Copy out precisely the line that holds "Vector Indexes use" and all the lines following it in the data, up to and including the last one, and no others.
#### Data for analysis
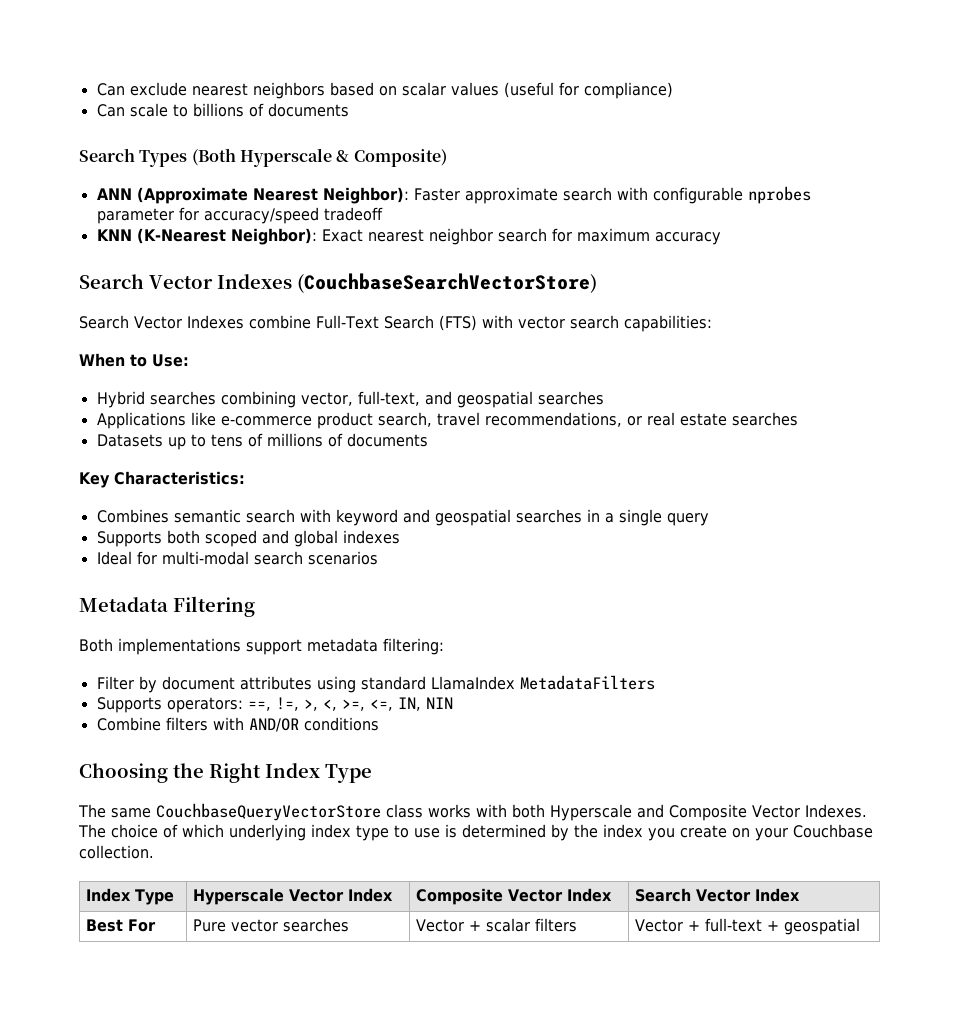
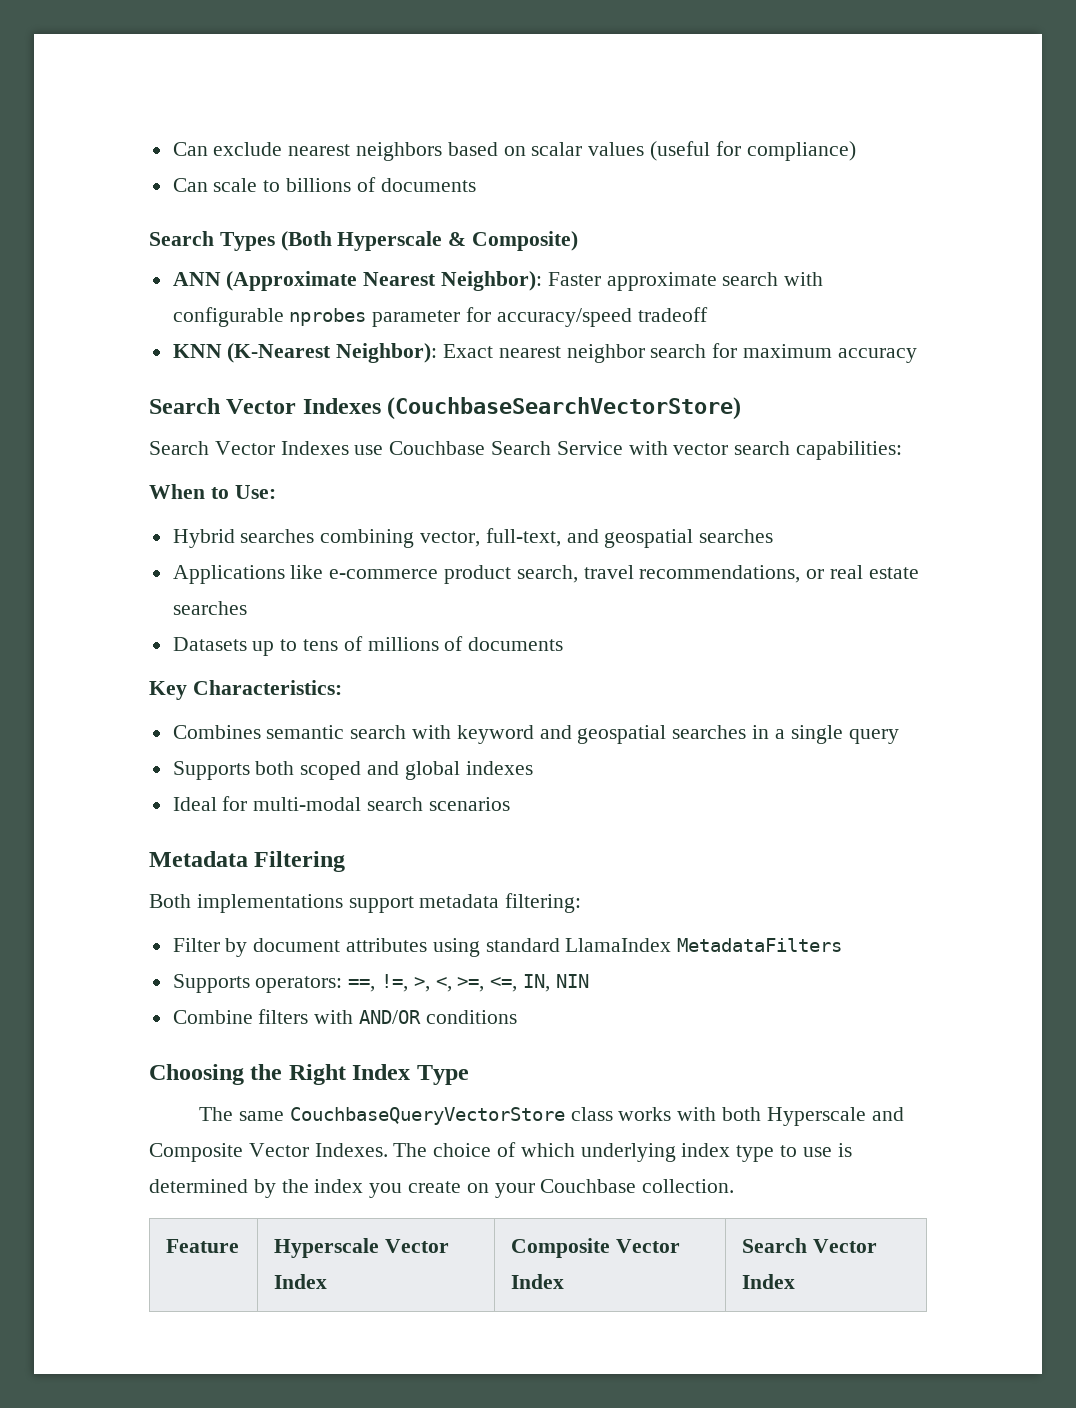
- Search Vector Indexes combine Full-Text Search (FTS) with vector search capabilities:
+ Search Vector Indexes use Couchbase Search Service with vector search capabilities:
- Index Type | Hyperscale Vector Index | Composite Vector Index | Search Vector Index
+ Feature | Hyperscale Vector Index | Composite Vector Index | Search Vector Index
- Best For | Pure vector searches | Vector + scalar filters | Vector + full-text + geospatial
########
**Expected answer:**
+ Search Vector Indexes use Couchbase Search Service with vector search capabilities:
- Index Type | Hyperscale Vector Index | Composite Vector Index | Search Vector Index
+ Feature | Hyperscale Vector Index | Composite Vector Index | Search Vector Index
- Best For | Pure vector searches | Vector + scalar filters | Vector + full-text + geospatial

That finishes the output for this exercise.